A declaração foi feita durante depoimento prestado por videoconferência ao próprio Moraes, ministro do STF e relator das ações penais que investigam os núcleos 2, 3 e 4 da suposta tentativa de golpe. Cid, que foi ajudante de ordens de Bolsonaro e tornou-se delator nas investigações, foi arrolado como testemunha pela Procuradoria-Geral da República (PGR).
Segundo Cid, o documento foi apresentado ao então presidente por Filipe Martins, ex-assessor de Assuntos Internacionais de Bolsonaro e também réu no processo. Ele teria levado um jurista para dois encontros com Bolsonaro, nos quais foi discutida a proposta de decreto.
“Durante a reunião, Bolsonaro leu o documento e pediu alterações”, afirmou o militar.
A minuta, conforme detalhou Cid, previa originalmente a prisão de vários ministros do STF, além do então presidente do Senado, Rodrigo Pacheco (PSD-MG). No entanto, a proposta acabou sendo modificada para incluir apenas a prisão de Alexandre de Moraes.

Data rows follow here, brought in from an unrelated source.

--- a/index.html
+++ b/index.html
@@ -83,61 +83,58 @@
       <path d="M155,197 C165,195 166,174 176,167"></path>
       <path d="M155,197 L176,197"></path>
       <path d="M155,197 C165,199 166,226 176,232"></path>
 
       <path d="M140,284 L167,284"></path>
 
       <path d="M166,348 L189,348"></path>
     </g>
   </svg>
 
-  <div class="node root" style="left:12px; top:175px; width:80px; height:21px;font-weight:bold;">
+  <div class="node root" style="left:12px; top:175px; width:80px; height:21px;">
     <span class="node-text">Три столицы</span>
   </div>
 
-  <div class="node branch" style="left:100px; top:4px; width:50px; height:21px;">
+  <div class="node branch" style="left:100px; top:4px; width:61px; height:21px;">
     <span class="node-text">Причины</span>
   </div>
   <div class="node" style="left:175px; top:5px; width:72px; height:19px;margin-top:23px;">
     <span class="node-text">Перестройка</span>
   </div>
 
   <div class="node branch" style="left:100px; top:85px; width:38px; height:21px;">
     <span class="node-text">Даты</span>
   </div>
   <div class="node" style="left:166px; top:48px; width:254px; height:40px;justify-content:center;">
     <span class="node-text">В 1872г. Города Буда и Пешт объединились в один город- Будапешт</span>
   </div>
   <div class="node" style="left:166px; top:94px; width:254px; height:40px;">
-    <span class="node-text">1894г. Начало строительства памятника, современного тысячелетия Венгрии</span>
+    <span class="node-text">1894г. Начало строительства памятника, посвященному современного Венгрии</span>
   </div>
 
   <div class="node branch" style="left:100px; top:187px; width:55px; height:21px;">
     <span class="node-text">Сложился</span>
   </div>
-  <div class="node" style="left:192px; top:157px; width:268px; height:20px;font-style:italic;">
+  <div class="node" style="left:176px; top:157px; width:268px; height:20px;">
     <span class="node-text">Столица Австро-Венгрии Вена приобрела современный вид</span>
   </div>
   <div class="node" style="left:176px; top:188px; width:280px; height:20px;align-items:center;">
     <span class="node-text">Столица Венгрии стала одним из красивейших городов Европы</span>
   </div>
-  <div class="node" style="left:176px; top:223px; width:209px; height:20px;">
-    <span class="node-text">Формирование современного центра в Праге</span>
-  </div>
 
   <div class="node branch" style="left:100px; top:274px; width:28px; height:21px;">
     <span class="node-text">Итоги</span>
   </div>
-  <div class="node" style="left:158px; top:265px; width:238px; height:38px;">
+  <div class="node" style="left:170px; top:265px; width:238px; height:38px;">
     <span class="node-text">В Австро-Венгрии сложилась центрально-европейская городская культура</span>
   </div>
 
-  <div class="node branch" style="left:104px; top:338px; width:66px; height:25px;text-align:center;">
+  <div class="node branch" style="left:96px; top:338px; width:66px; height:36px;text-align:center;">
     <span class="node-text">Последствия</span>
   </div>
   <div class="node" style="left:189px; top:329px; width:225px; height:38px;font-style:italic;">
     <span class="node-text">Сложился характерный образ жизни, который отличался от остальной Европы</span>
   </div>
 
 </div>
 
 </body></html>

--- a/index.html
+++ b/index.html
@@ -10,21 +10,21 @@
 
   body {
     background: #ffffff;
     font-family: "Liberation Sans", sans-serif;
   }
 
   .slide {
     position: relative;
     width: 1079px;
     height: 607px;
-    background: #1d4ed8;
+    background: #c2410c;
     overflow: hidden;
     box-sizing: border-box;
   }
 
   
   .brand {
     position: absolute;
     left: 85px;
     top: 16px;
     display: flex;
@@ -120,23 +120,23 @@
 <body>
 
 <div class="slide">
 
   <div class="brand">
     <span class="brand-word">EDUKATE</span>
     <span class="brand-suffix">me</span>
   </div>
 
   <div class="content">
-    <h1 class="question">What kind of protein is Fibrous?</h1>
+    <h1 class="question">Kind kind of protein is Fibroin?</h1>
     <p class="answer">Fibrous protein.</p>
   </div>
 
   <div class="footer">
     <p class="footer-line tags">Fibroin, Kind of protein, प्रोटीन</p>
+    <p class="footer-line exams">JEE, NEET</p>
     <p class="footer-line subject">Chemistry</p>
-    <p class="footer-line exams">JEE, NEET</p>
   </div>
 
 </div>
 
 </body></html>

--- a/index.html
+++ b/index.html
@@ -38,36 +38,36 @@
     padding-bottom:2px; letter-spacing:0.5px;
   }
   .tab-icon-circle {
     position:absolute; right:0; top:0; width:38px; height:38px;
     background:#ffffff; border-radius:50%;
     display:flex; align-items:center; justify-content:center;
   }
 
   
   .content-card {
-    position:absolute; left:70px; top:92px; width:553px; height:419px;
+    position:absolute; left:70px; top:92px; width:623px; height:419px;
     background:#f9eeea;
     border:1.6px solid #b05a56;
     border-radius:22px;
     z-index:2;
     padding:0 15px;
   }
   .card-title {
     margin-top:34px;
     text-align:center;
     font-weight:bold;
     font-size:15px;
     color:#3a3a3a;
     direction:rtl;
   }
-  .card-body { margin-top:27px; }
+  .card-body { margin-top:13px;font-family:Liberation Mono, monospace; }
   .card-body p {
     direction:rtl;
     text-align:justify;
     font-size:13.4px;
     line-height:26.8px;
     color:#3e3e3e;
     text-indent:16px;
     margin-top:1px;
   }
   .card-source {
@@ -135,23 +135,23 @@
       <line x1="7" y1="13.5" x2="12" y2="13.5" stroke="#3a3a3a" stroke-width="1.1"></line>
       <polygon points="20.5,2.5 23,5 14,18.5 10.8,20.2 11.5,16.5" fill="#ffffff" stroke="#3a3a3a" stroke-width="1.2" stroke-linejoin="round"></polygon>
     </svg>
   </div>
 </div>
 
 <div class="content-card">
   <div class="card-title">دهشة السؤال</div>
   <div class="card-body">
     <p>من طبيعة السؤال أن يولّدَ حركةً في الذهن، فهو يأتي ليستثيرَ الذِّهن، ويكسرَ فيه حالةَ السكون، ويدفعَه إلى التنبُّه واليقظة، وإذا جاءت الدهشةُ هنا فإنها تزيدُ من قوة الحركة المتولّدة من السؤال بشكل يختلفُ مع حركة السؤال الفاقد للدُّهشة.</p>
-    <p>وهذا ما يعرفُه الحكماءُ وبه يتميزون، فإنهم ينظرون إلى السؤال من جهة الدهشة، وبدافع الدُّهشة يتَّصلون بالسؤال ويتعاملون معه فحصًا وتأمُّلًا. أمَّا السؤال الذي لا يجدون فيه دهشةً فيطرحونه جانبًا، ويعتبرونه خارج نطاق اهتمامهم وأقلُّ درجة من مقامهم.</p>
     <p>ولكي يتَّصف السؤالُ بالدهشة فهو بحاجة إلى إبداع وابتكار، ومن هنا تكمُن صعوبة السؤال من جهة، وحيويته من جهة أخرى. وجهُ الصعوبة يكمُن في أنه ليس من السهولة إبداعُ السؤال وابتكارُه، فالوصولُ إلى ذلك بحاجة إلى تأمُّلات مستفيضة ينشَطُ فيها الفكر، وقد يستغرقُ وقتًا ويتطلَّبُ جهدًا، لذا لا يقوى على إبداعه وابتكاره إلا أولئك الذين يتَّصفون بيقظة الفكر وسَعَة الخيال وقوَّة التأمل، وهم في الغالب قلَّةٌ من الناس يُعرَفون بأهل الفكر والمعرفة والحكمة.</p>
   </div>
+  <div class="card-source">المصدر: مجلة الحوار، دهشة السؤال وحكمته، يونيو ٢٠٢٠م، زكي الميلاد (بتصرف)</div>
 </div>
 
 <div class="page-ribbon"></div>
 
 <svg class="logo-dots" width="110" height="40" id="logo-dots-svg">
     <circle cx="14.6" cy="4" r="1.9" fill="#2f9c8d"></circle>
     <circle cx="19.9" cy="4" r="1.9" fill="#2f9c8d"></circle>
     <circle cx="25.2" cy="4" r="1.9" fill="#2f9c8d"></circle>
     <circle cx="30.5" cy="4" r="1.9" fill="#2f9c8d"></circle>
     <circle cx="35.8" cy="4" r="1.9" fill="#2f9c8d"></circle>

“O documento era composto de duas partes. A primeira parte eram os considerandos. Eram possíveis interferências que o STF e o TSE fizeram no processo eleitoral. A segunda, a prisão de autoridades e a decretação de eleições”, declarou.
O depoimento foi realizado sob sigilo, sem gravações, fotos ou transmissão ao vivo, por ordem de Moraes. No entanto, os advogados dos réus e a imprensa estão autorizados a acompanhar os relatos.
Nova fase do processo
A investigação da suposta trama golpista entra em nova etapa nesta semana. A partir desta terça-feira (15), terão início os depoimentos das testemunhas indicadas pelos réus dos núcleos 2, 3 e 4. As audiências devem ocorrer até o dia 23 de julho.